J'ai un iPad 2 avec IOS 8.3 et j'ai un problème. Certaines pages web metent un temps dingue a se charger je sais pas pourquoi. Ça me le faisait aussi avant que je mette la nouvelle version d'IOS. 
YOUTUBE fonctionne très bien. Aucun problème de chargement de vidéo. 

Quelqu'un a t'il une idée de se qu'il ce passe?

Merci d'avance 

Romain


----------



## paranormal-wizzzard (12 Avril 2015)

Je ne suis pas expert la-dessus mais peut-être que les pages web deviennent de plus en plus chargées en design et autres et que l'iPad 2 commence à souffrir de vieillesse (pour ne pas dire obsolescence) ??


----------



## Romain64 (17 Avril 2015)

paranormal-wizzzard a dit:


> Je ne suis pas expert la-dessus mais peut-être que les pages web deviennent de plus en plus chargées en design et autres et que l'iPad 2 commence à souffrir de vieillesse (pour ne pas dire obsolescence) ??

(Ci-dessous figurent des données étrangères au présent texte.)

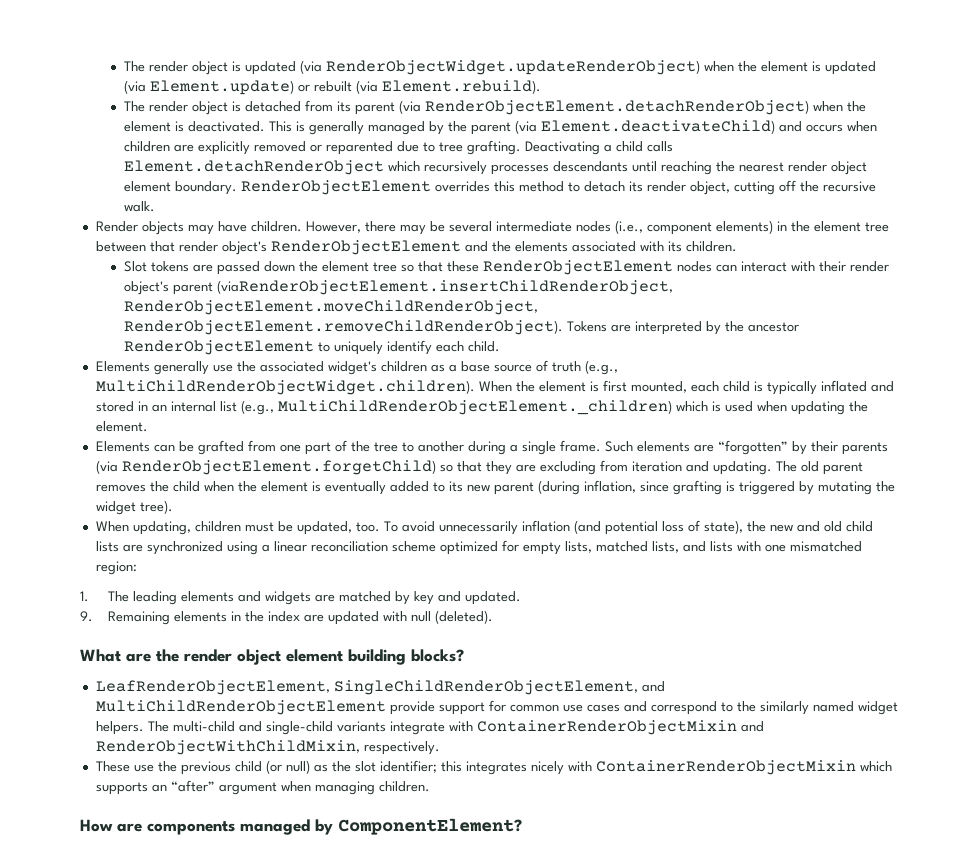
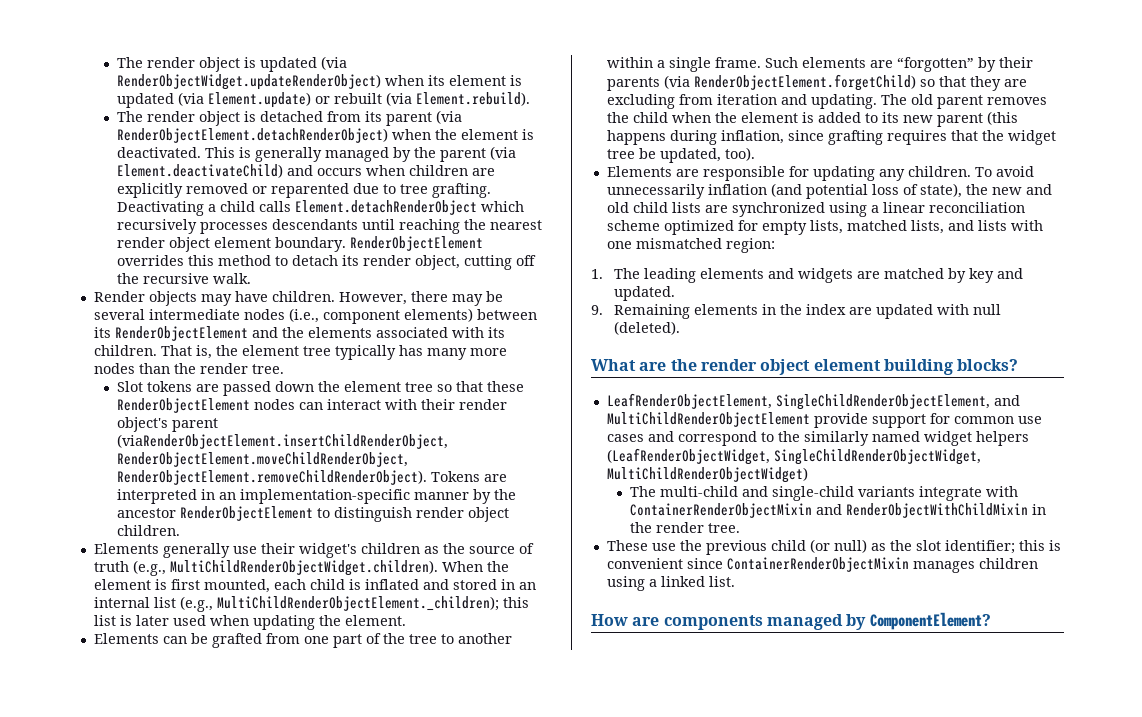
[737,61,757,72] the -> [428,75,446,86] its
[776,221,889,232] [95,241,267,255] in the element tree between that render object's -> [476,309,537,320] [93,327,111,338] between its
(737, 246) none -> [160,345,507,360] [93,363,284,374] That is, the element tree typically has many more nodes than the render tree.
(702, 328) none -> [201,489,470,504] in an implementation-specific manner
[333,340,500,355] uniquely identify each child. -> [334,507,510,522] [117,525,181,536] distinguish render object children.
[236,361,324,372] the associated -> [260,543,295,554] their
[448,361,490,372] a base -> [442,543,465,554] the
[766,381,817,395] typically -> (361, 584) none
[277,400,721,415] MultiChildRenderObjectElement._children) which is -> [216,596,529,611] [93,615,169,626] MultiChildRenderObjectElement._children); this list is later
[467,441,506,455] during -> [606,57,653,68] within
[324,481,386,495] eventually -> (814, 117) none
[537,480,895,495] [95,500,173,515] [95,521,380,535] (during inflation, since grafting is triggered by mutating the widget tree). // When updating, children must be updated, too. -> [986,111,1018,125] [606,130,1056,145] [606,147,755,163] [606,166,971,181] (this happens during inflation, since grafting requires that the widget tree be updated, too). // Elements are responsible for updating any children.
[95,721,144,735] helpers. -> [975,431,1029,446] [606,448,981,465] [606,467,808,483] helpers (LeafRenderObjectWidget, SingleChildRenderObjectWidget, MultiChildRenderObjectWidget) //
[95,740,440,755] RenderObjectWithChildMixin, respectively. -> [846,503,1047,518] [630,522,741,533] RenderObjectWithChildMixin in the render tree.
[465,760,892,775] [95,780,430,795] integrates nicely with ContainerRenderObjectMixin which supports an “after” argument when managing children. -> [1048,540,1061,551] [606,557,1038,573] [606,576,735,591] is convenient since ContainerRenderObjectMixin manages children using a linked list.

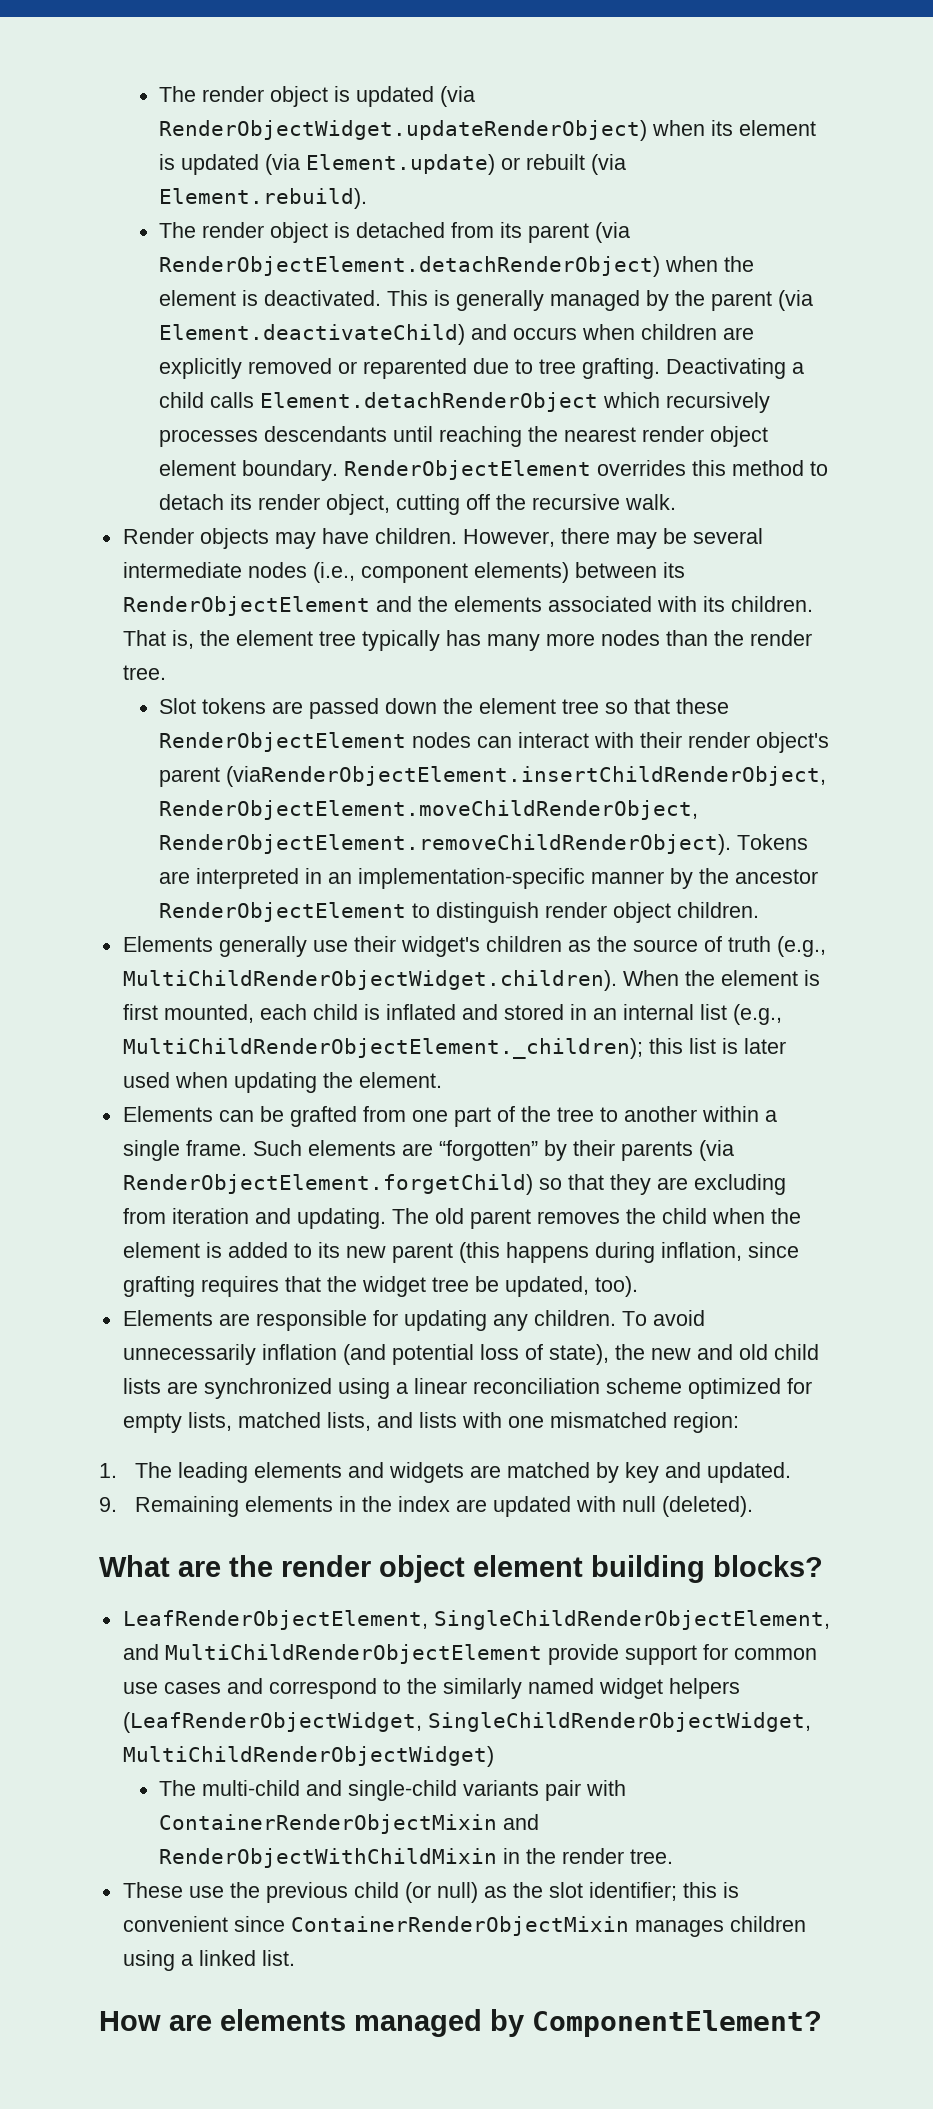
[919,486,983,501] integrate -> [544,1780,581,1801] pair
[663,615,763,630] components -> [220,2009,346,2031] elements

J'ai trouvé le problème. En faite il s'agit de Safari qui m**de... J'ai installé Google Chrome et depuis tout les sites fonctionnent très bien.


----------



## paranormal-wizzzard (17 Avril 2015)

Nickel !


----------



## city1 (17 Avril 2015)

Il est vrai que Safari bug beaucoup également sur mon Ipad 3 (j'ai l'impression que le manque de RAM et d'optimisation d'IOS 8 pour cet ancien modèle se fait cruellement sentir)


----------



## lineakd (19 Avril 2015)

@city1, sur n'importe quel ios ou idevice, l'app safari est toujours en manque de ram. 
@Romain64, une autre app de navigation qui amènera d'autres plaisirs et une navigation tranquille et l'app icab mobile (elle est payante).


----------